I've started to wonder what to do with my life. I've also re-started my habit of staring at random things. For instance, I could not help stop staring at my professor's arm pit stains or the funky color of this one guy's toenails or the quarter that kept jumping up and down on the treadmill or the bottle cap that was left in the corner of the gym. Sometimes, taking time to stare at random things brings new life to...well...life. It makes you feel real and it somehow makes your existence more tangible in a way. Staring at completely insignificant things is the best. You should all try it out sometime.
- Tee Shirt: $10 express.
- Baggy wide legged trousers: $6 loehmanns
- Shoes of course
I was surprised how little "stuff" I wore. Only a shirt and pants. Wow.TODAY:
Sunny days are the best. Sunny days that's not too warm because I can still color my legs which always brings a smile to my chipmunk face.
- This cool patterned tank: $1.50 st. vinnies. I actually think this is sleepwear now that I think about it. It has that soft flannel feeling.
- Purple Betsey Johnson skirt: $0.98 st. vinnies
- Brown belt
- Red tights: buffalo exchange, $3.50
- Knit vest of happiness: from my mom. I wonder if my mom was ever a hippy because it's like a serious hippy vest. Wait. Nah, my mom's not that old...I think.

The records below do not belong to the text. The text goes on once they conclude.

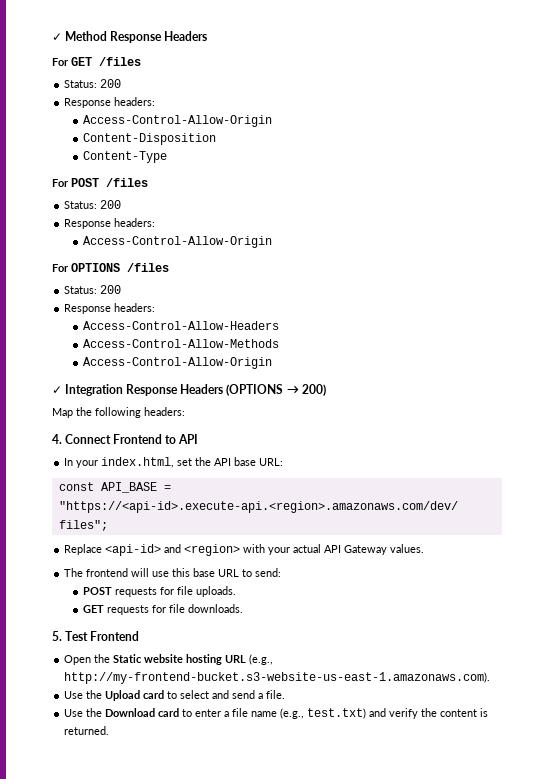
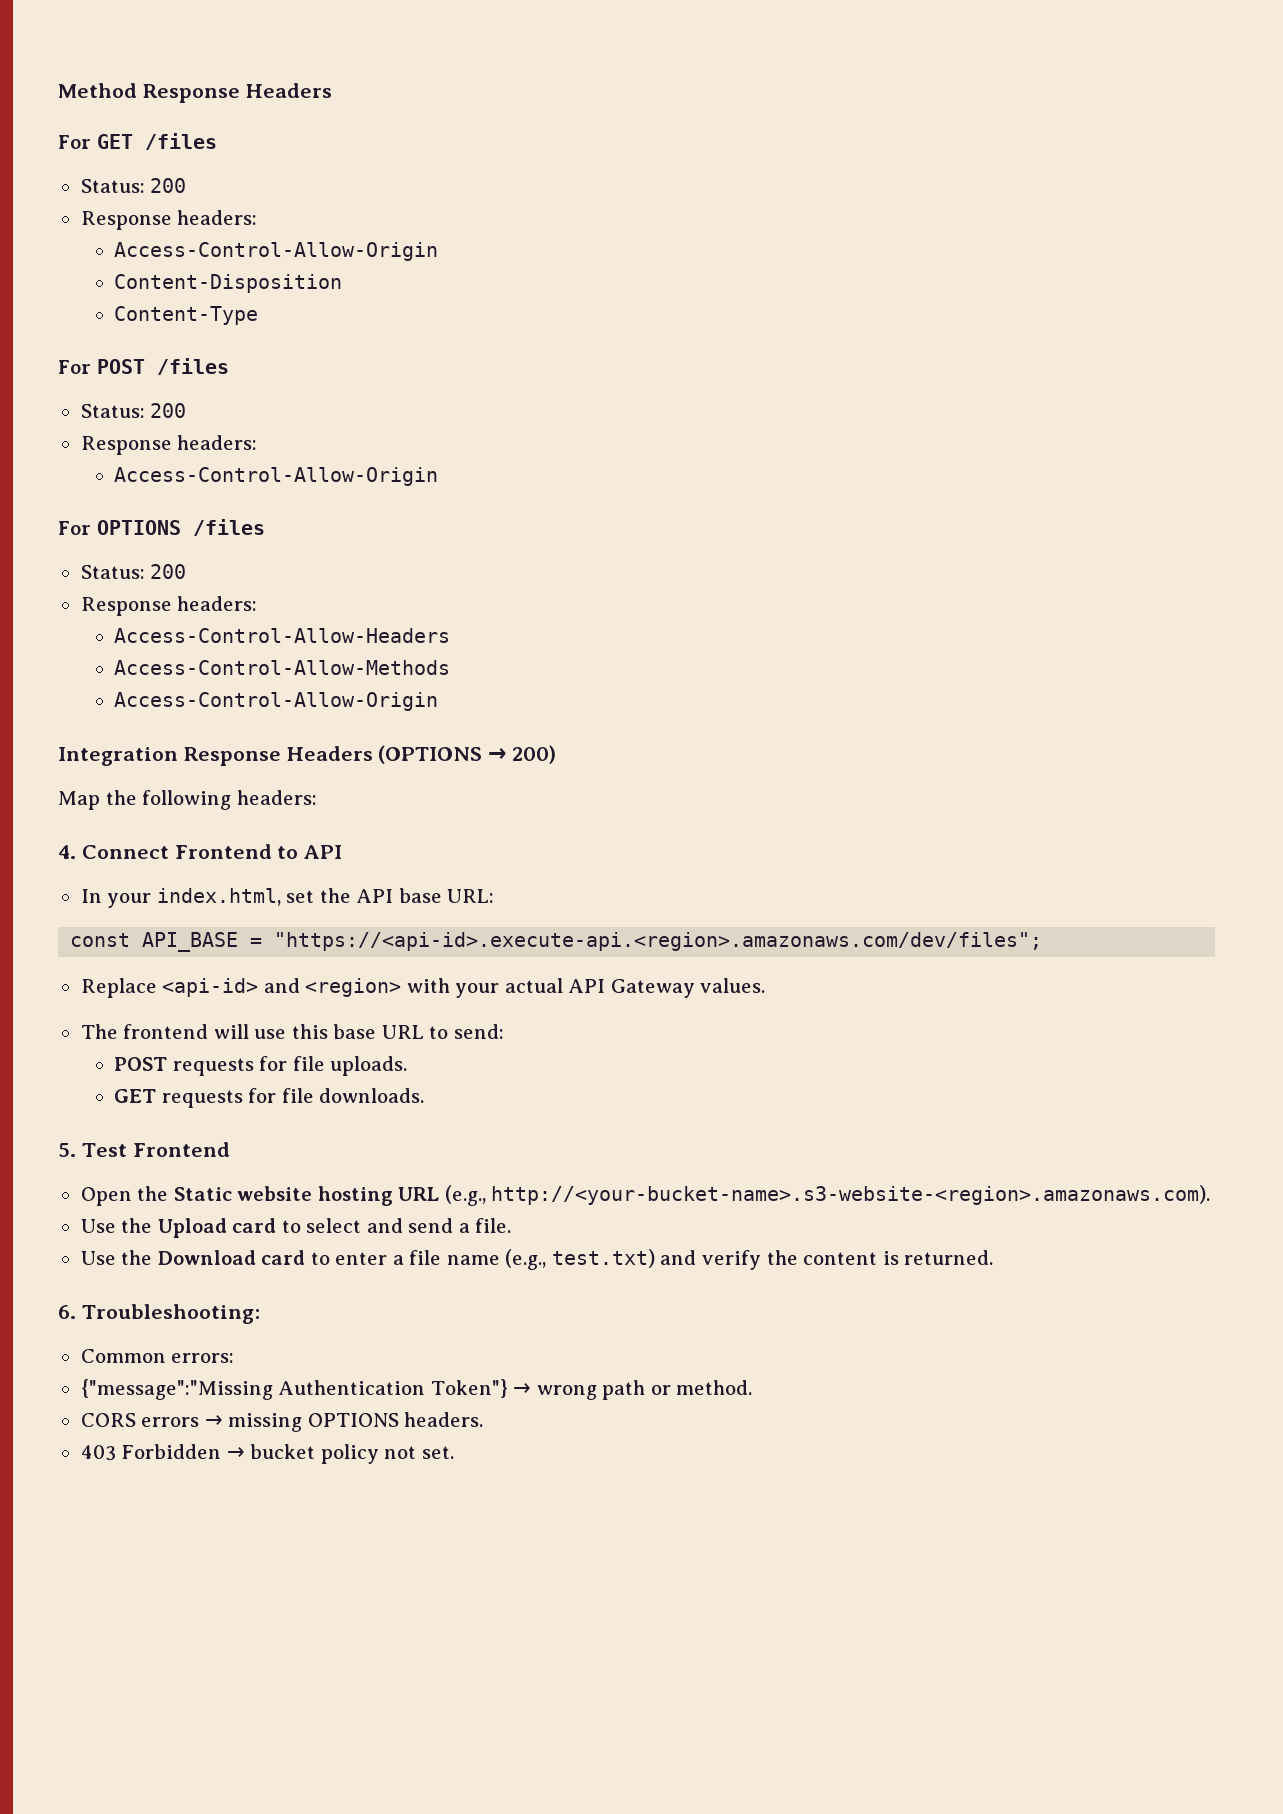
- ✓ Method Response Headers
+ Method Response Headers
- ✓ Integration Response Headers (OPTIONS → 200)
+ Integration Response Headers (OPTIONS → 200)
- Open the Static website hosting URL (e.g., http://my-frontend-bucket.s3-website-us-east-1.amazonaws.com).
+ Open the Static website hosting URL (e.g., http://<your-bucket-name>.s3-website-<region>.amazonaws.com).
+ 6. Troubleshooting:
+ Common errors:
+ {"message":"Missing Authentication Token"} → wrong path or method.
+ CORS errors → missing OPTIONS headers.
+ 403 Forbidden → bucket policy not set.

- 80's heels: $4 local thrift.
- Yellow bag, yellow ray-bans
I tried to do my hair all messed up like Rayanne's from My So-Called Life with all these braids and random miniature pony-tails sticking out. I like it, I should insert these little braid things more. I'm feeling the wavy hair these days, not that my hair was that straight to ever begin with. Today I woke up and my hair was, as Christian from Project Runway would say it, a hot mess. It was a mess but man was it hot, or so I thought. I woke up and headed straight to the bathroom. I saw Mwang and suddenly she burst into laughter. I turned towards the mirror. Oh yeah, sleeping had given me Poison-esque 80's big hair. Bacne came in later and laughed. It was great. I should have just walked out like that.
Other exciting news:
I finally heard back from study abroad and guess what? I'm going abroad in the fall. I can hardly wait.
I should get back to studying my IS/LM model and curves and stuff. I don't know. When re-evaluating your life, memorizing the shifts of graphs hardly seems important anymore, not that it ever did, but it just makes it less important. I really need to stop this introspection feeling, it's getting me nowhere.